_To do_
Set down exactly the stretch of lines below that opens at the line containing "- ADD TO CART - $472.00" and continues through the last line of the entries, and nothing else.

[Change detection outputs]
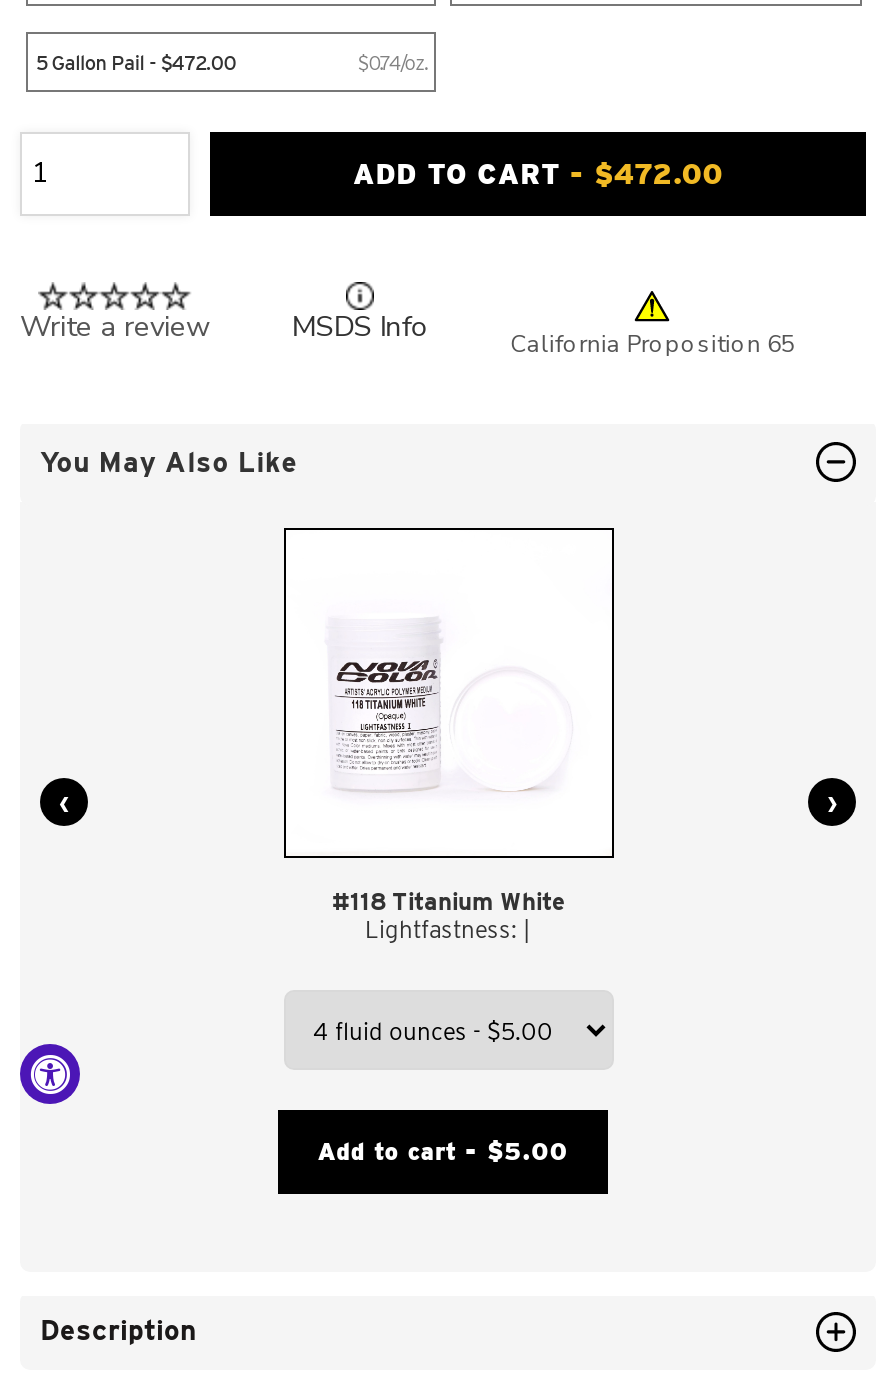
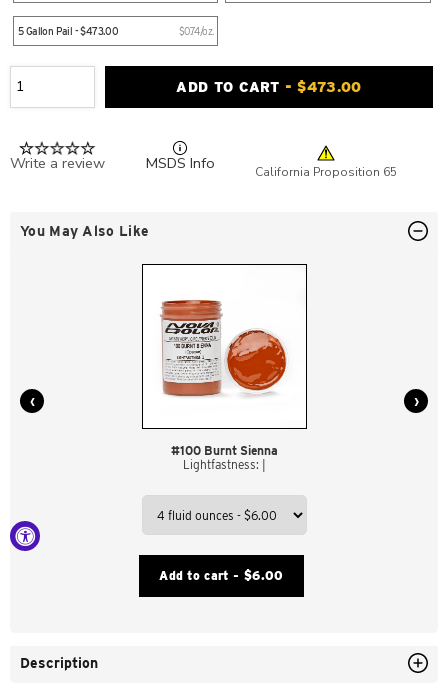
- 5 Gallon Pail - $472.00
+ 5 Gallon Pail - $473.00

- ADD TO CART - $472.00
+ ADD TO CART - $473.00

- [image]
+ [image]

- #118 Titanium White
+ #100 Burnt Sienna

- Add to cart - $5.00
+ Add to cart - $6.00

_Response box_
- ADD TO CART - $472.00
+ ADD TO CART - $473.00

- [image]
+ [image]

- #118 Titanium White
+ #100 Burnt Sienna

- Add to cart - $5.00
+ Add to cart - $6.00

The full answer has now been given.